*Task requirements*
A verbatim copy of the listing is needed; pictures are to be left out.
________
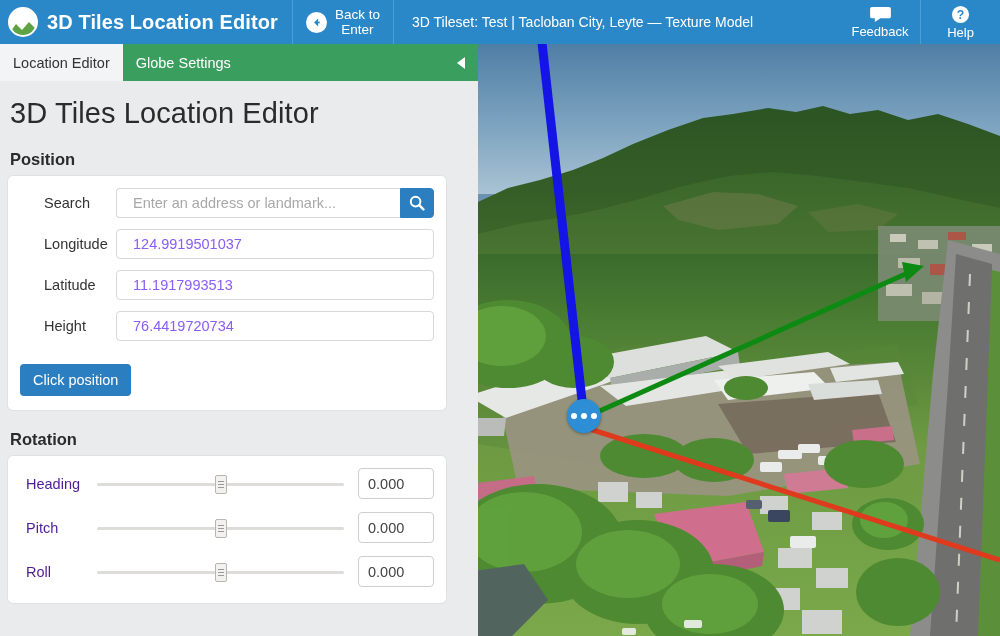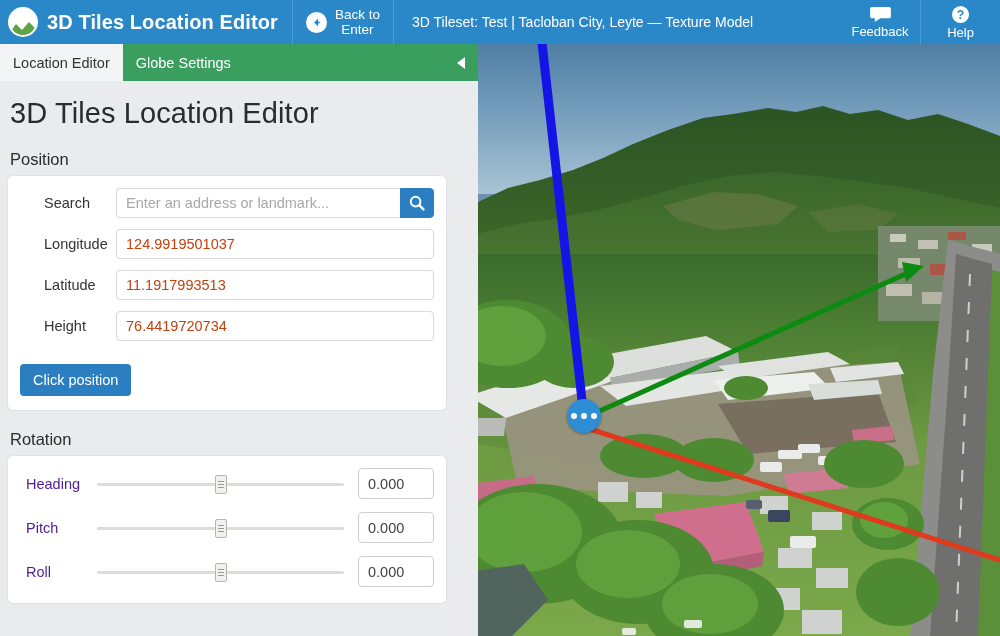--- a/index.html
+++ b/index.html
@@ -98,7 +98,7 @@
     font-family: "Liberation Sans", sans-serif;
   }
   .section-title {
-    font-size: 16.5px; color: #2b2b2b; font-weight: normal;
+    font-size: 16.5px; color: #2b2b2b; font-weight: bold;
     margin: 20px 0 7px 2px;
   }
   .card {

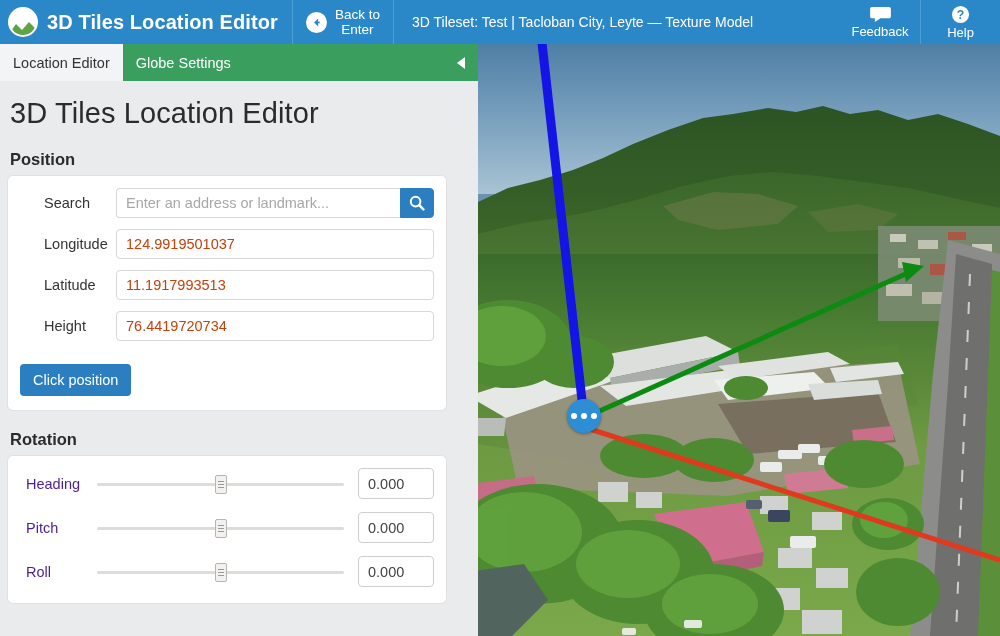--- a/index.html
+++ b/index.html
@@ -115,7 +115,7 @@
   }
   .input {
     flex: 1 1 auto; height: 30px; border: 1px solid #d8d8d8; border-radius: 4px;
-    padding: 0 9px; font-size: 14.5px; color: #c2410c; background: #fff;
+    padding: 0 16px; font-size: 14.5px; color: #8b5cf6; background: #fff;
     font-family: "Liberation Sans", sans-serif; min-width: 0;
   }
   .input::placeholder { color: #a8a8a8; }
________
*Your response*
--- a/index.html
+++ b/index.html
@@ -98,7 +98,7 @@
     font-family: "Liberation Sans", sans-serif;
   }
   .section-title {
-    font-size: 16.5px; color: #2b2b2b; font-weight: normal;
+    font-size: 16.5px; color: #2b2b2b; font-weight: bold;
     margin: 20px 0 7px 2px;
   }
   .card {

--- a/index.html
+++ b/index.html
@@ -115,7 +115,7 @@
   }
   .input {
     flex: 1 1 auto; height: 30px; border: 1px solid #d8d8d8; border-radius: 4px;
-    padding: 0 9px; font-size: 14.5px; color: #c2410c; background: #fff;
+    padding: 0 16px; font-size: 14.5px; color: #8b5cf6; background: #fff;
     font-family: "Liberation Sans", sans-serif; min-width: 0;
   }
   .input::placeholder { color: #a8a8a8; }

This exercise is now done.